On 30/11/15 14:34, Chris Wilson wrote:
One particularly stressful scenario consists of many independent tasks all competing for GPU time and waiting upon the results (e.g. realtime transcoding of many, many streams). One bottleneck in particular is that each client waits on its own results, but every client is woken up after every batchbuffer - hence the thunder of hooves as then every client must do its heavyweight dance to read a coherent seqno to see if it is the lucky one. Alternatively, we can have one kthread responsible for waking after an interrupt, checking the seqno and only waking up the waiting clients who are complete. The disadvantage is that in the uncontended scenario (i.e. only one waiter) we incur an extra context switch in the wakeup path - though that should be mitigated somewhat by the busy-wait we do first before sleeping.

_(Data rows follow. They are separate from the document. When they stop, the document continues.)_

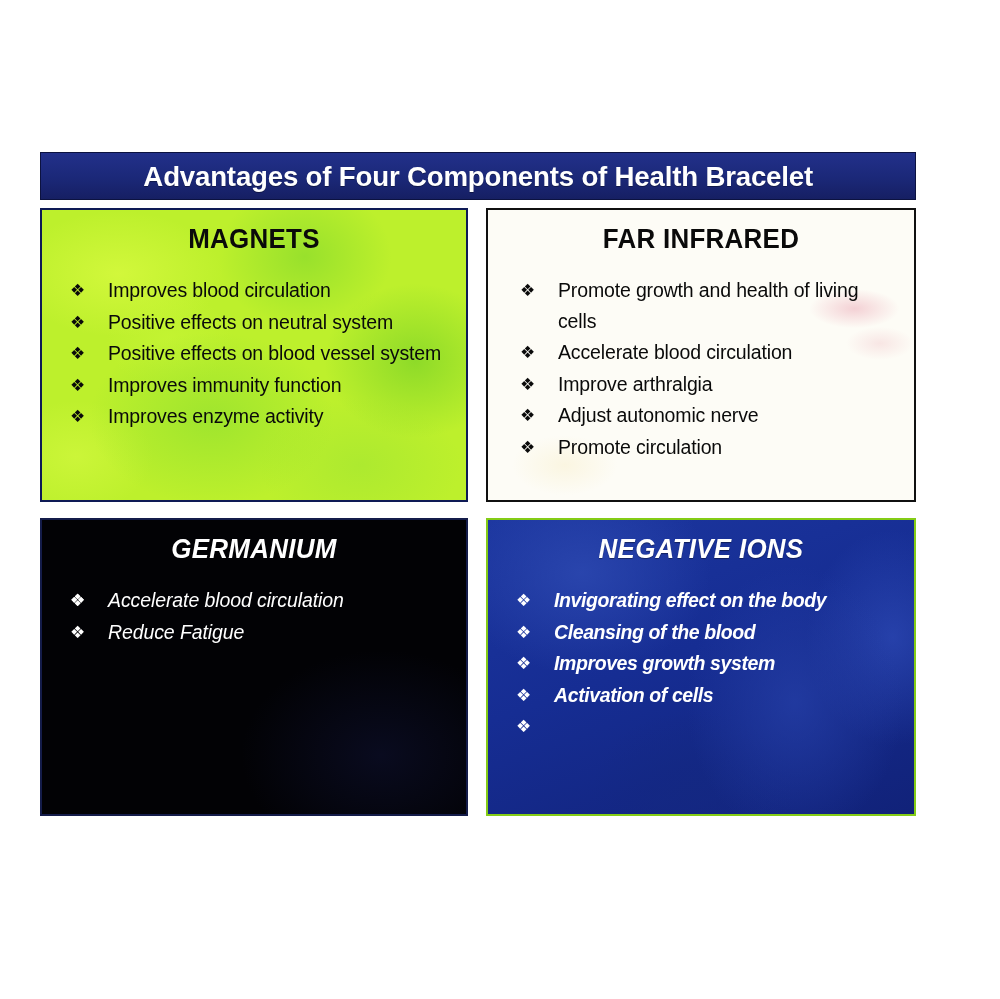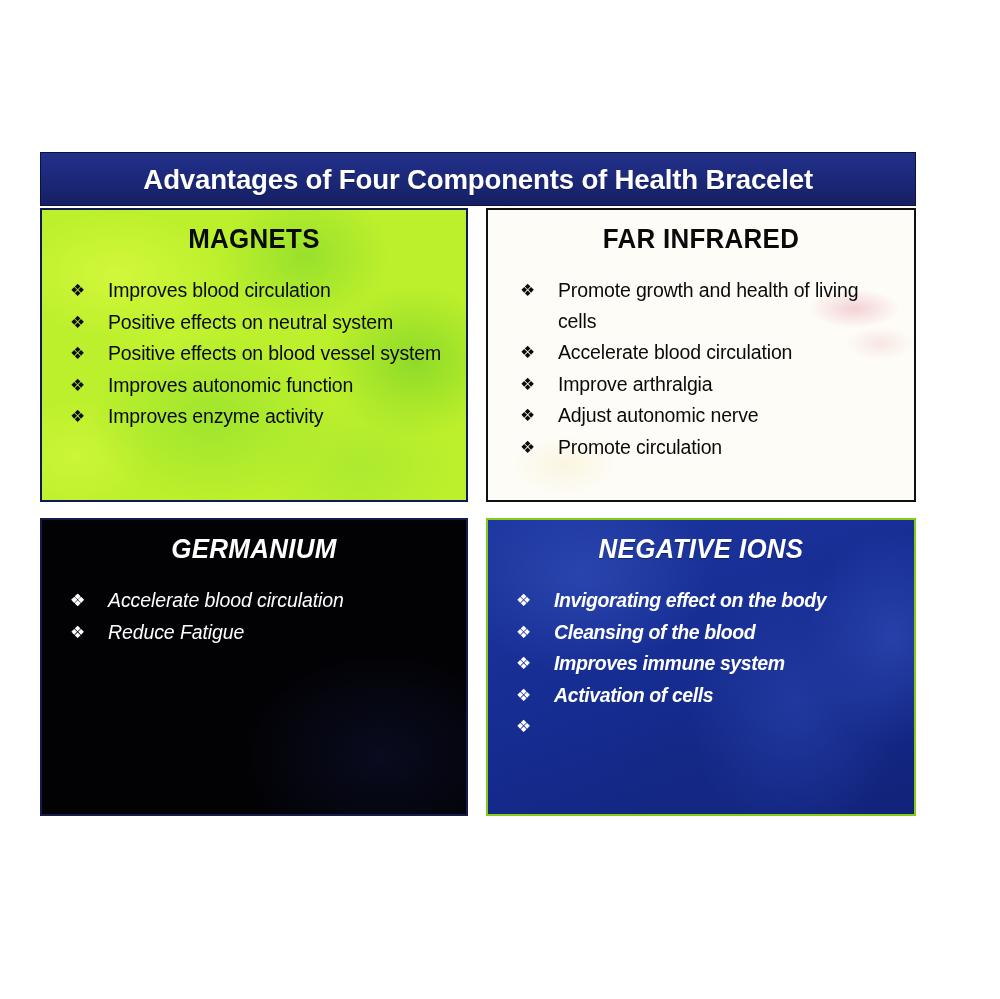--- a/index.html
+++ b/index.html
@@ -29,7 +29,7 @@
     left: 40px;
     top: 152px;
     width: 876px;
-    height: 54px;
+    height: 48px;
     background: #1d2b7d;
     background-image: linear-gradient(180deg, #22308a 0%, #1b2878 55%, #161f63 100%);
     border: 1px solid #0c1240;

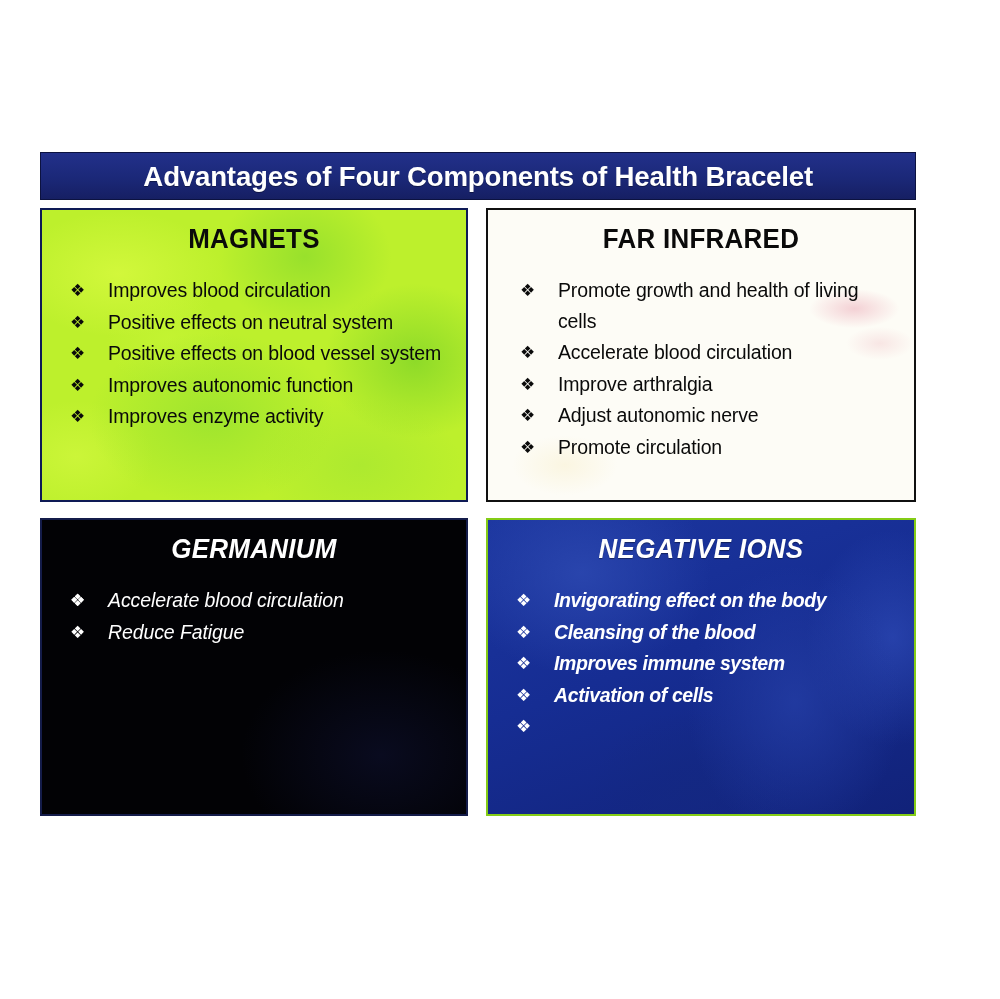--- a/index.html
+++ b/index.html
@@ -224,7 +224,7 @@
           </li>
           <li>
             <span class="bullet-icon">❖</span>
-            <span>Improves autonomic function</span>
+            <span>Improves immunity function</span>
           </li>
           <li>
             <span class="bullet-icon">❖</span>

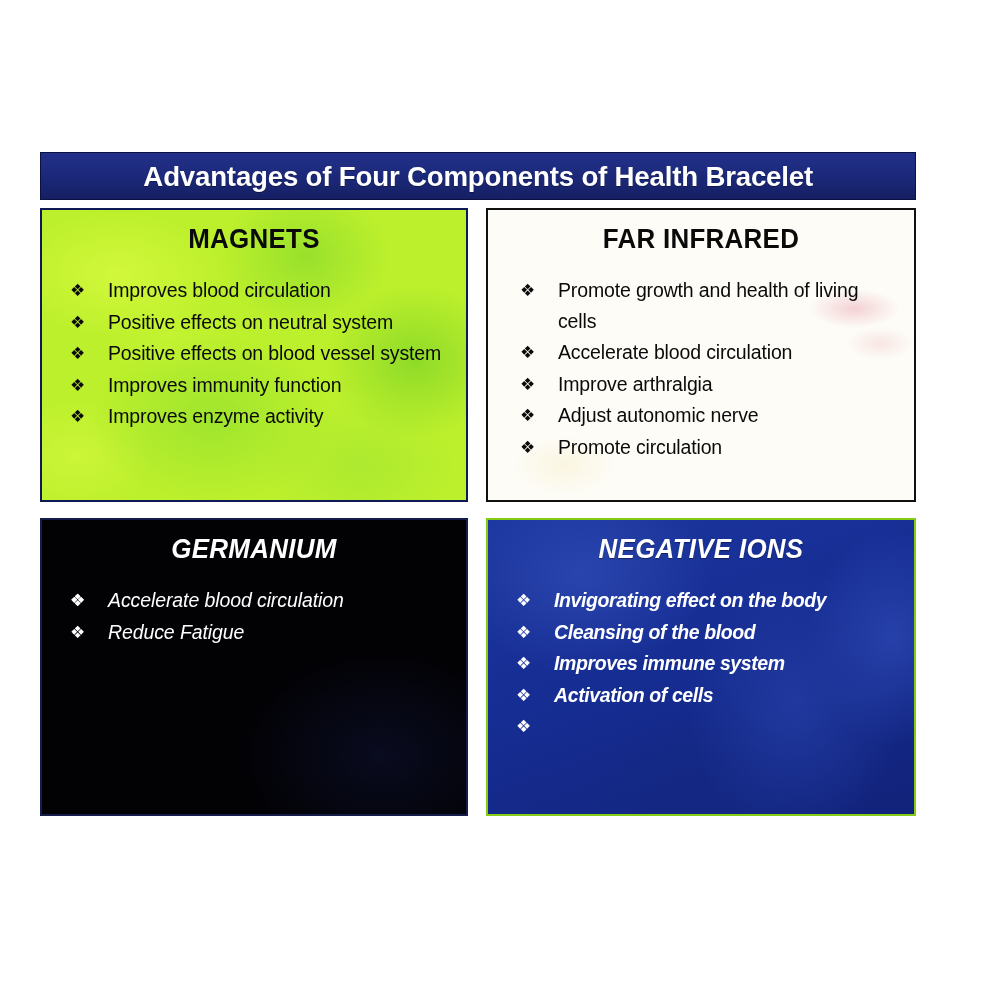--- a/index.html
+++ b/index.html
@@ -298,7 +298,7 @@
           </li>
           <li>
             <span class="bullet-icon">❖</span>
-            <span>Improves immune system</span>
+            <span>Improves growth system</span>
           </li>
           <li>
             <span class="bullet-icon">❖</span>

This discussion reminds me about an approach we took in [another OS], where the interrupt handler always just woke the first waiter, but that thread, if the wakeup wasn't of interest to itself, then did the extra work to figure out which other thread /should/ be woken. That both minimised latency for the single-waiter scenario, and avoided wake_all() from interrupt code in the multiple-waiter case. Oh, and IIRC we had a yield_to() in there so that the spuriously-woken first waiter went back to waiting and the correctly-woken thread immediately got to take over the CPU :)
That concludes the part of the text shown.